RECORDS:

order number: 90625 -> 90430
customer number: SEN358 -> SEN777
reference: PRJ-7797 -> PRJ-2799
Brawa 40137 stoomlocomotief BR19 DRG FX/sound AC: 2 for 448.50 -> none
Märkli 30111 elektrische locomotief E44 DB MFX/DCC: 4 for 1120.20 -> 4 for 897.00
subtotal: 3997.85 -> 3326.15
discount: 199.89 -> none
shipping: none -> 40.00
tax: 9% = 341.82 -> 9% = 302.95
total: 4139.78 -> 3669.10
--
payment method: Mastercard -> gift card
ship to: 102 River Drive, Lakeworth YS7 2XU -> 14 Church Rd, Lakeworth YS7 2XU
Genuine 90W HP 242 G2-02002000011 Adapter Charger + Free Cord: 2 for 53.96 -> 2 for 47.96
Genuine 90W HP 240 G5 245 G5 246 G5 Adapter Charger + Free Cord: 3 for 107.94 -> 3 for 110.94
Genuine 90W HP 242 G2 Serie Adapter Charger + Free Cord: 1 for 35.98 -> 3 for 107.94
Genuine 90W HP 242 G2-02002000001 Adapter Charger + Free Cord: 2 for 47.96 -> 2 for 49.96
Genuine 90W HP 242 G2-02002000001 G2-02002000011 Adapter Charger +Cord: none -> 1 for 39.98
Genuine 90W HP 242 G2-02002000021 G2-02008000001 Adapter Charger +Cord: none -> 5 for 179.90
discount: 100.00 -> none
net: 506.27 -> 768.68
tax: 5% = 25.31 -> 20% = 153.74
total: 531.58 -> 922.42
* * *
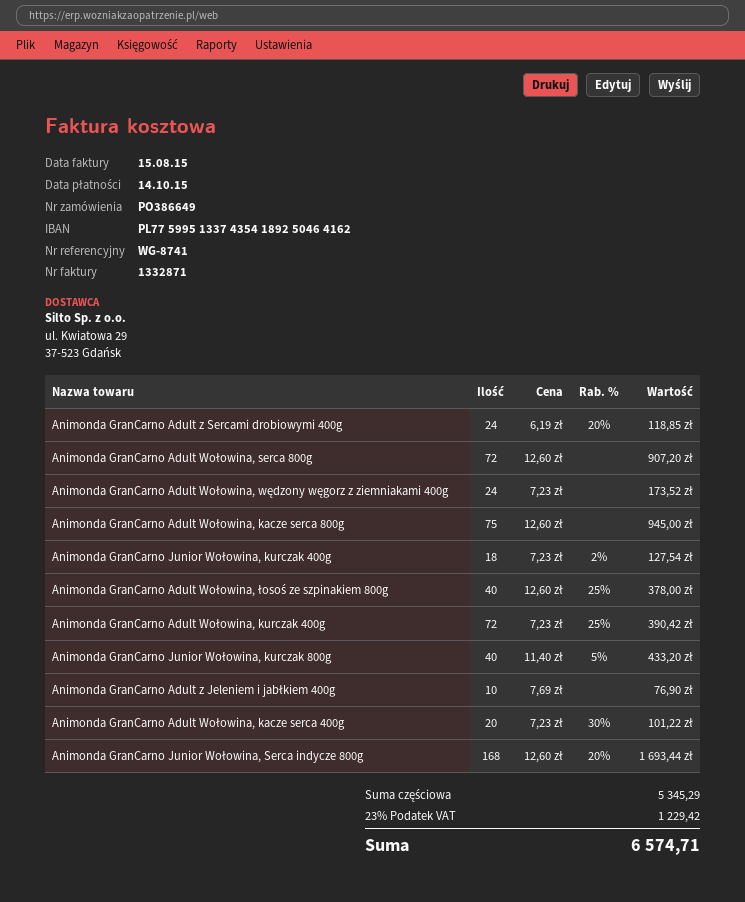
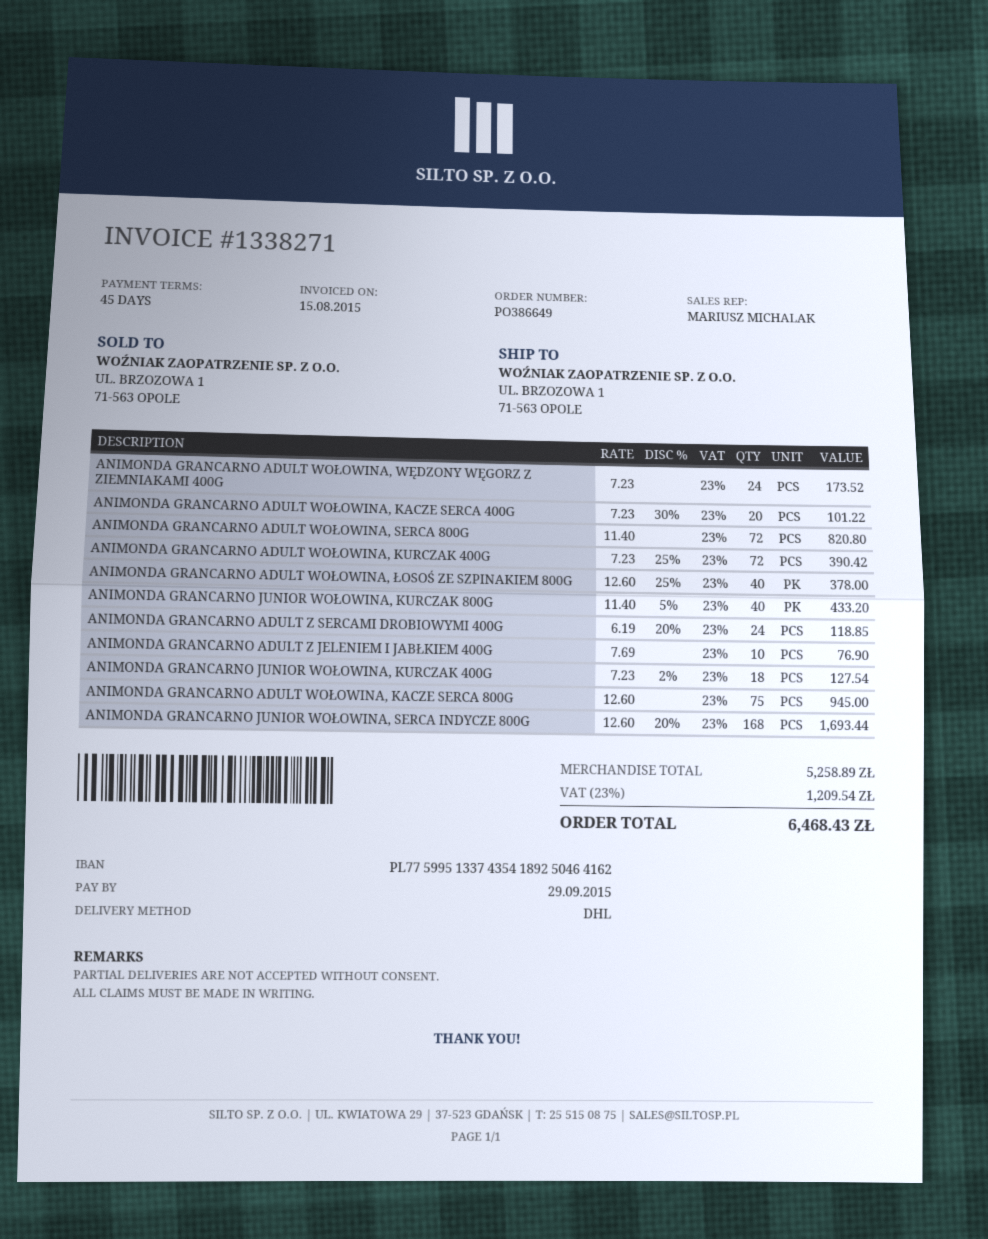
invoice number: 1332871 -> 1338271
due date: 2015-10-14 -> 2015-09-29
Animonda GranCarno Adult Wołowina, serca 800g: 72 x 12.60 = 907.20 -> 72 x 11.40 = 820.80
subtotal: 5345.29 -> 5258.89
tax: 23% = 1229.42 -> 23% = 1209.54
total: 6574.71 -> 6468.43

WHAT THIS TASK INVOLVES:
One stretch of the lines above is wanted, from the line that contains "order number: 90625 -> 90430" through the line that contains "tax: 9% = 341.82 -> 9% = 302.95". Output it exactly.

FINISHED EXERCISE:
order number: 90625 -> 90430
customer number: SEN358 -> SEN777
reference: PRJ-7797 -> PRJ-2799
Brawa 40137 stoomlocomotief BR19 DRG FX/sound AC: 2 for 448.50 -> none
Märkli 30111 elektrische locomotief E44 DB MFX/DCC: 4 for 1120.20 -> 4 for 897.00
subtotal: 3997.85 -> 3326.15
discount: 199.89 -> none
shipping: none -> 40.00
tax: 9% = 341.82 -> 9% = 302.95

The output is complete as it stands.